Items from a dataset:
○ ○ ○ ○ ○

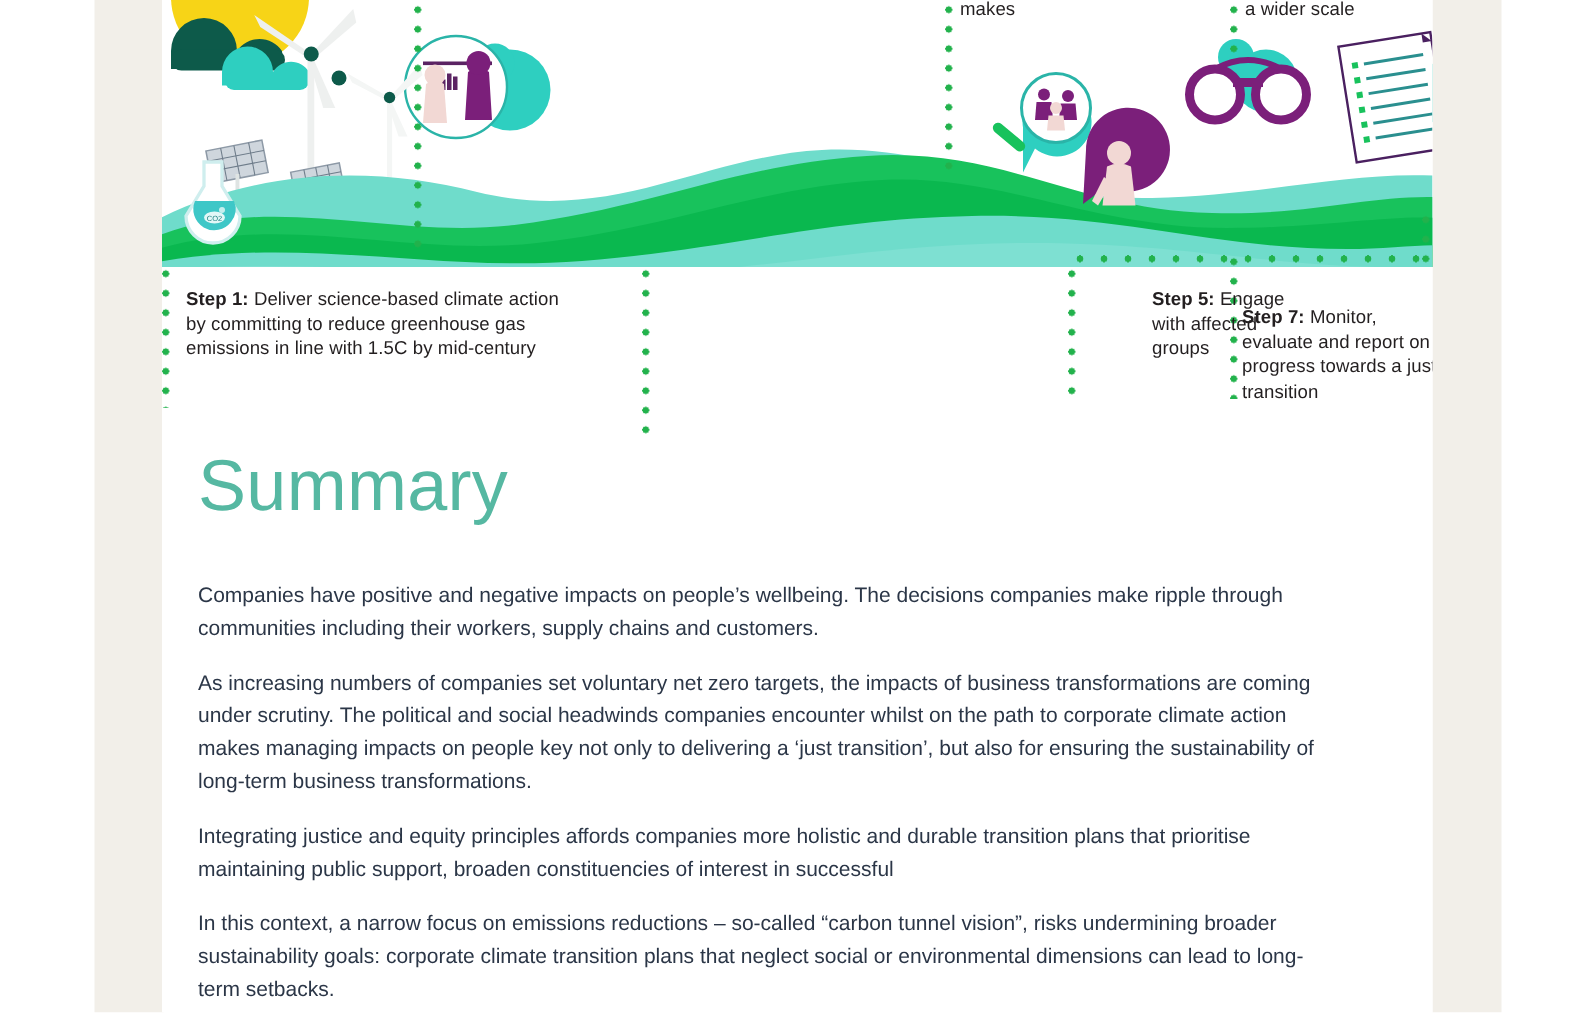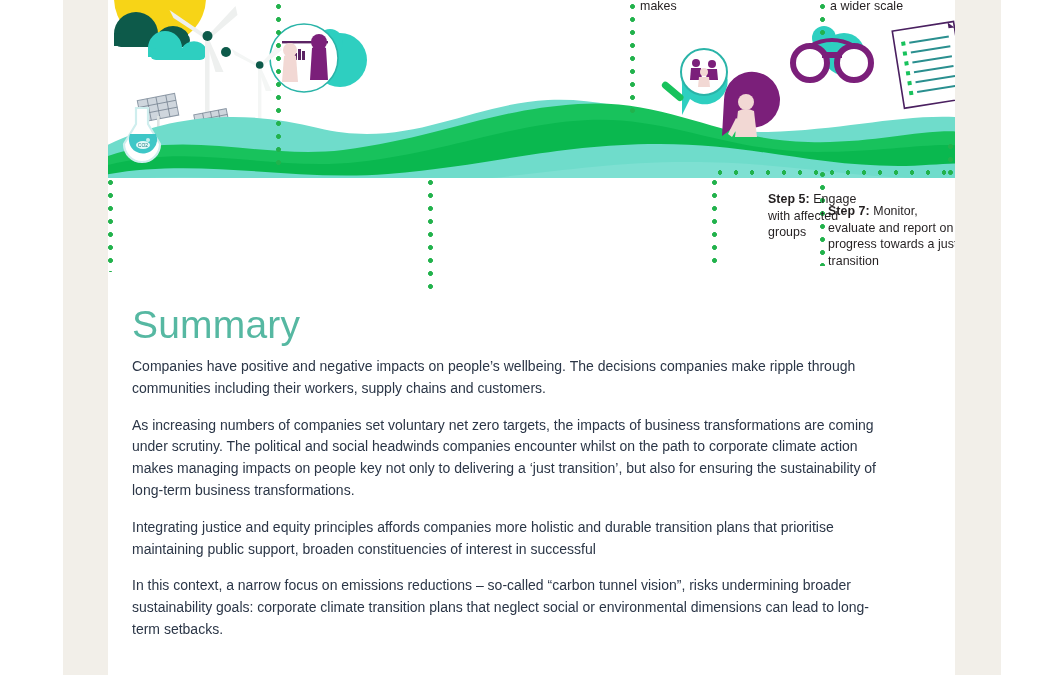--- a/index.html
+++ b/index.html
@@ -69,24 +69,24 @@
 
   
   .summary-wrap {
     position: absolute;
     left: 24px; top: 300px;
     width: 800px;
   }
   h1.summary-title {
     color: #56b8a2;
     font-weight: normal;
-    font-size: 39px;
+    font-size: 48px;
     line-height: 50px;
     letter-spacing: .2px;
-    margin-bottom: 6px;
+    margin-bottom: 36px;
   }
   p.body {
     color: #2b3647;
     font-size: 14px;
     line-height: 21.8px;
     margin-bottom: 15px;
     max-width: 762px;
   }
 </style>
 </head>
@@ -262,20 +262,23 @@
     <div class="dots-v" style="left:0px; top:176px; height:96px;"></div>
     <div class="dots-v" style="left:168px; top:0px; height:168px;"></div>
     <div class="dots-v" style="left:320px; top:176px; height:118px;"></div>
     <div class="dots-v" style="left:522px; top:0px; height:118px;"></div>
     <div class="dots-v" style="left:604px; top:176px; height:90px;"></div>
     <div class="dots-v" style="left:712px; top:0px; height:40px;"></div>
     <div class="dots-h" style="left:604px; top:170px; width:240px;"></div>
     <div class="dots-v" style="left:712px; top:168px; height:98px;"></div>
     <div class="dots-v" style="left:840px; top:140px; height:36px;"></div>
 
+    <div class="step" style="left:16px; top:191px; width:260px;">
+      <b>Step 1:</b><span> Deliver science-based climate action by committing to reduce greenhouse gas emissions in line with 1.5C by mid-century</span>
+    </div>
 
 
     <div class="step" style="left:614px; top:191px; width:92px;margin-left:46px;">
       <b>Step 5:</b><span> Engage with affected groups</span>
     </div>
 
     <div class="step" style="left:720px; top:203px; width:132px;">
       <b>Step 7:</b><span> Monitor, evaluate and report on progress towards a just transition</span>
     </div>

○ ○ ○ ○ ○

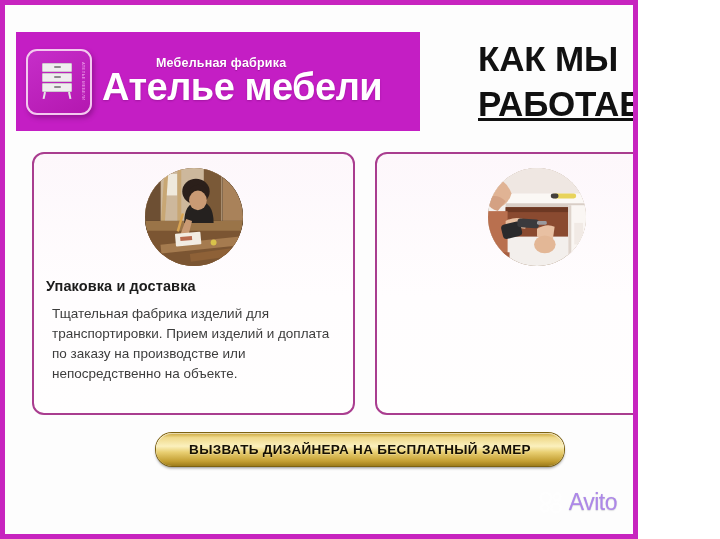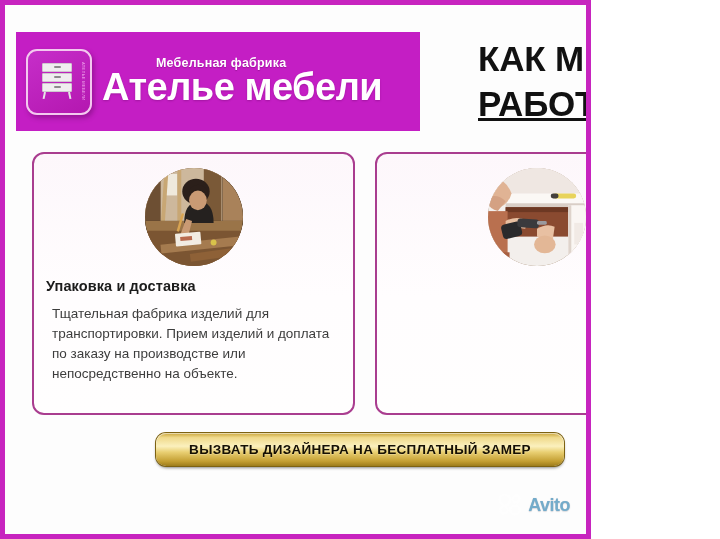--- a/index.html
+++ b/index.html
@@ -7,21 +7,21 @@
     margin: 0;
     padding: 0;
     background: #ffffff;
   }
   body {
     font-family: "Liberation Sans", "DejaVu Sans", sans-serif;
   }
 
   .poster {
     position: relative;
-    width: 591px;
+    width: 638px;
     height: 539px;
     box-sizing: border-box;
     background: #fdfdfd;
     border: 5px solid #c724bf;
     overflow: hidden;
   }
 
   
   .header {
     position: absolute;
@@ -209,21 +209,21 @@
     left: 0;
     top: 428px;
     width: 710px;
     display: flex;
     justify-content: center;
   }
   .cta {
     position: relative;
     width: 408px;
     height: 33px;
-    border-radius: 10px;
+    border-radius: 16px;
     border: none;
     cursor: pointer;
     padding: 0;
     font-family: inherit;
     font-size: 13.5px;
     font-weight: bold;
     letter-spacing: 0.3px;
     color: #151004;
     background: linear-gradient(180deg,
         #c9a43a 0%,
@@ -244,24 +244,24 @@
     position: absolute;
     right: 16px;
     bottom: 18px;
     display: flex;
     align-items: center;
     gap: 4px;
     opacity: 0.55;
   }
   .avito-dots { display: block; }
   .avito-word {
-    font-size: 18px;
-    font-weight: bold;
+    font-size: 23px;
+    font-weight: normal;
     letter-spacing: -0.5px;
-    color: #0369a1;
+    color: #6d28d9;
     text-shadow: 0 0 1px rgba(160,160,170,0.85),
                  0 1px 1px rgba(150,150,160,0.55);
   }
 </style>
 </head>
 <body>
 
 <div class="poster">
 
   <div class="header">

○ ○ ○ ○ ○

### EXERCISE DETAILS
Out of the entries, report each line that contains the word "font".

### TASK OUTPUT
     font-weight: normal;
-    font-size: 39px;
+    font-size: 48px;
     font-size: 14px;
     font-family: "Liberation Sans", "DejaVu Sans", sans-serif;
     font-family: inherit;
     font-size: 13.5px;
     font-weight: bold;
-    font-size: 18px;
-    font-weight: bold;
+    font-size: 23px;
+    font-weight: normal;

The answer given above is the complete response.